Gepostet am 20.12.2019 um 16:58 Uhr

Mit seinem Parteiaustritt hat Robert Möritz der CDU eine anstrengende Debatte erspart. Doch das grundsätzliche Problem bleibt, meint Uwe Lueb: Die Partei braucht dringend eine klare Haltung zu rechten Tendenzen in ihren Reihen.

Mit seinem Parteiaustritt hat Robert Möritz der CDU eine anstrengende Debatte erspart. Doch das grundsätzliche Problem bleibt: Die Partei braucht dringend eine klare Haltung zu rechten Tendenzen in ihren Reihen.

Ein Kommentar von Uwe Lueb, ARD-Hauptstadtstudio

Was für ein schönes Weihnachtsgeschenk von Robert Möritz an seine Partei, genauer: Ex-Partei. Er geht also. Selten dürfte man sich in der CDU so sehr über einen Austritt gefreut haben. Denn alles andere hätte der Partei geschadet, möglicherweise massiv. Die derzeit einzige echte Volkspartei in Deutschland, die kanzlerstellende Partei, die sich auf das Christliche berufende Partei muss von wirklich lupenreinen Demokraten getragen werden. Sie darf nicht annäherungsweise in den Ruch geraten, sich nicht trennscharf von Nazis abzugrenzen.

Problem auch für Kramp-Karrenbauer

Parteichefin Annegret Kramp-Karrenbauer war in einer misslichen Lage: Einerseits war die Causa Möritz Sache des Landesverbandes Sachsen-Anhalt. Andererseits konnte sie es nicht zulassen, dass sich in der christdemokratischen Herde ein Wolf im Schafspelz tummelt – auch wenn der vorgab, kein Wolf mehr zu sein. Das mag stimmen. Und natürlich konnte er die berühmte zweite Chance für sich beanspruchen. Doch dafür hätte er sich um Glaubwürdigkeit bemühen müssen, etwa durch einen frühzeitigen Austritt aus dem zweifelhaften Verein Uniter, durch die Entfernung eines noch zweifelhafteren Tattoos.
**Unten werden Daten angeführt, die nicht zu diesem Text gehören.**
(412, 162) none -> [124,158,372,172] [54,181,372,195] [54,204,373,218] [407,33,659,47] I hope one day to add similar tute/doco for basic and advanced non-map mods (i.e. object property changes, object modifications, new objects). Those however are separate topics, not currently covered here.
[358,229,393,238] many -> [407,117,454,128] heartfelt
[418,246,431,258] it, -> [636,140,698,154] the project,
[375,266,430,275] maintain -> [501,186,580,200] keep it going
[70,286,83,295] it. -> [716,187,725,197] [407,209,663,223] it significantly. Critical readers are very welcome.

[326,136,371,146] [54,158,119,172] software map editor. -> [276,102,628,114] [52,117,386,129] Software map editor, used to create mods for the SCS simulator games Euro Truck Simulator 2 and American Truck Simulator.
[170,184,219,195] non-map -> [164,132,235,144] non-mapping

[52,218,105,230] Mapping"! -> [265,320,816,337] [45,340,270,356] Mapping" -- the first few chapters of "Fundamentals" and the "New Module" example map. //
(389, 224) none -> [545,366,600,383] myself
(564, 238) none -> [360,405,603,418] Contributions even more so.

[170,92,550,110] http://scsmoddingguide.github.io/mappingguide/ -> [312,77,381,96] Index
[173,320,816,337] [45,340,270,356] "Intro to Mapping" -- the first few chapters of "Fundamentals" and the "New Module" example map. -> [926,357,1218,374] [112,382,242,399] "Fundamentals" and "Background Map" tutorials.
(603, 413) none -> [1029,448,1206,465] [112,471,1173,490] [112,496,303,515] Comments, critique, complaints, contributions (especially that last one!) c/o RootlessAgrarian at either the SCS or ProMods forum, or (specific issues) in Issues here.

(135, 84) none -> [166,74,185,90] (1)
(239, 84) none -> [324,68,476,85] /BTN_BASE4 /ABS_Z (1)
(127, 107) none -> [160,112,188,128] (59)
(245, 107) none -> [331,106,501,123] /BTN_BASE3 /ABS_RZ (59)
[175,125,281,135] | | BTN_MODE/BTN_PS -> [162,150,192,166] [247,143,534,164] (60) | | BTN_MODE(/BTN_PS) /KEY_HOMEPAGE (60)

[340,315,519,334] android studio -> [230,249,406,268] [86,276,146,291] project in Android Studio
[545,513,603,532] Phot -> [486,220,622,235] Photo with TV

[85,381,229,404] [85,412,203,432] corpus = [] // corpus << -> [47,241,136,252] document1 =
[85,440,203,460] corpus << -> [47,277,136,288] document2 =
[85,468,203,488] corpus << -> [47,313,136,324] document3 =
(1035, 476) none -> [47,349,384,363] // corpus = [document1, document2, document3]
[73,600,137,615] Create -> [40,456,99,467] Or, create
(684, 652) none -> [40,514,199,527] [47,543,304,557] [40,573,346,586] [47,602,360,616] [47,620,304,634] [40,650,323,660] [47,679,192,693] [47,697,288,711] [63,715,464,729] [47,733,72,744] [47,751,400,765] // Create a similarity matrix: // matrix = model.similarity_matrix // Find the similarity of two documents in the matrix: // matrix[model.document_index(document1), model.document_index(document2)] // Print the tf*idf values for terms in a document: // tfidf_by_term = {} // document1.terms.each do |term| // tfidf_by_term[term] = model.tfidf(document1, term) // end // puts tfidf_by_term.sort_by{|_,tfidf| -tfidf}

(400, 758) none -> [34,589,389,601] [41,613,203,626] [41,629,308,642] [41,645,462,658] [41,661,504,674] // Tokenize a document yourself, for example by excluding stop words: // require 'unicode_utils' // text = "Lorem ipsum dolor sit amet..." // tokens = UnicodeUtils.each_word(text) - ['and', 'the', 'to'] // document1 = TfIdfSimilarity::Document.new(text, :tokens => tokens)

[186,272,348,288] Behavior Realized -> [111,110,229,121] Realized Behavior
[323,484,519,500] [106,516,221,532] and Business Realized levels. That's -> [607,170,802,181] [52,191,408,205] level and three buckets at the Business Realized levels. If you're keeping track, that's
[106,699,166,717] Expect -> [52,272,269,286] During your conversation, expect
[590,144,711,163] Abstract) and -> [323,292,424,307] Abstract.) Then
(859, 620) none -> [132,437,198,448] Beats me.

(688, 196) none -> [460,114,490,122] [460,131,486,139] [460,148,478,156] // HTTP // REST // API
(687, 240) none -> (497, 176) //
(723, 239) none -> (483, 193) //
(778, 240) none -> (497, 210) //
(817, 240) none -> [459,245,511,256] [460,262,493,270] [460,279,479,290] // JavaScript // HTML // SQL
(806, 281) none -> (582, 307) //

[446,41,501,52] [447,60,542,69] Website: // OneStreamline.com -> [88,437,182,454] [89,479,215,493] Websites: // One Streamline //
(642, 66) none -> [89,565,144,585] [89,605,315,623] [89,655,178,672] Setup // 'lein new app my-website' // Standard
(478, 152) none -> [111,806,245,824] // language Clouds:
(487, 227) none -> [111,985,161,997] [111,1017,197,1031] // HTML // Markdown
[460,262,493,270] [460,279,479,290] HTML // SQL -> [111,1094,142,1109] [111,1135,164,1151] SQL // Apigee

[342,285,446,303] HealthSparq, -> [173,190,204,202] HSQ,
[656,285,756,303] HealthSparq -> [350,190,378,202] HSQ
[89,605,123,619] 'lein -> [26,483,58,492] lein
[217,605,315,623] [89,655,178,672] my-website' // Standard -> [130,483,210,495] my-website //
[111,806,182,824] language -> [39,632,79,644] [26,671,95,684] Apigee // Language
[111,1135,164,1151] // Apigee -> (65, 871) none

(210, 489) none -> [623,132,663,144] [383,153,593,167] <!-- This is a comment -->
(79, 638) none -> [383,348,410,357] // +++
Manchmal reichen Lippenbekenntnisse nicht aus. Das weiß auch Kramp-Karrenbauer. Vermutlich hat sie daher hinter den Kulissen darauf gedrängt, dass Möritz geht. Allein schon wegen der AfD, denn die hat dem Eiertanz in der CDU mit wachsender Freude zugesehen. Denn wie könnte man noch etwa einen Andreas Kalbitz, AfD-Chef in Brandenburg, wegen zweifelhafter Vergangenheit im rechten Milieu geißeln, Vergleichbares einem Robert Möritz aber durchgehen lassen?

Es ist nicht alles gut

Dennoch ist jetzt nicht einfach alles gut, nur weil es für die CDU noch mal gut gegangen ist. Es bleiben Fragen: Wie konnte es überhaupt zu einem Fall Möritz kommen? Warum schaute in der Partei niemand rechtzeitig genauer hin? Warum stieß Möritz nicht viel früher auf Widerstand in seiner Ex-Partei? Wie viele Gesinnungsgrenzgänger gibt es noch in der CDU? Wie politisch irrlichternd sind Teile der CDU-Basis womöglich? Warum ist die CDU überhaupt anfällig für einen Fall Möritz oder – schon lange vor dem Aufkommen der AfD – für einen Martin Hohmann, der wegen antisemitischer Äußerungen vor 16 Jahren aus der Bundestagsfraktion und dann aus der Partei ausgeschlossen wurde.

Ein Parteitagsbeschluss „nicht mit der AfD“ reicht als Brandmauer gegen rechts offenbar nicht aus. So schön das Weihnachtsgeschenk von Möritz an seine Ex-Partei also ist – eine klare Haltung der CDU auf allen Ebenen ist wichtiger denn je.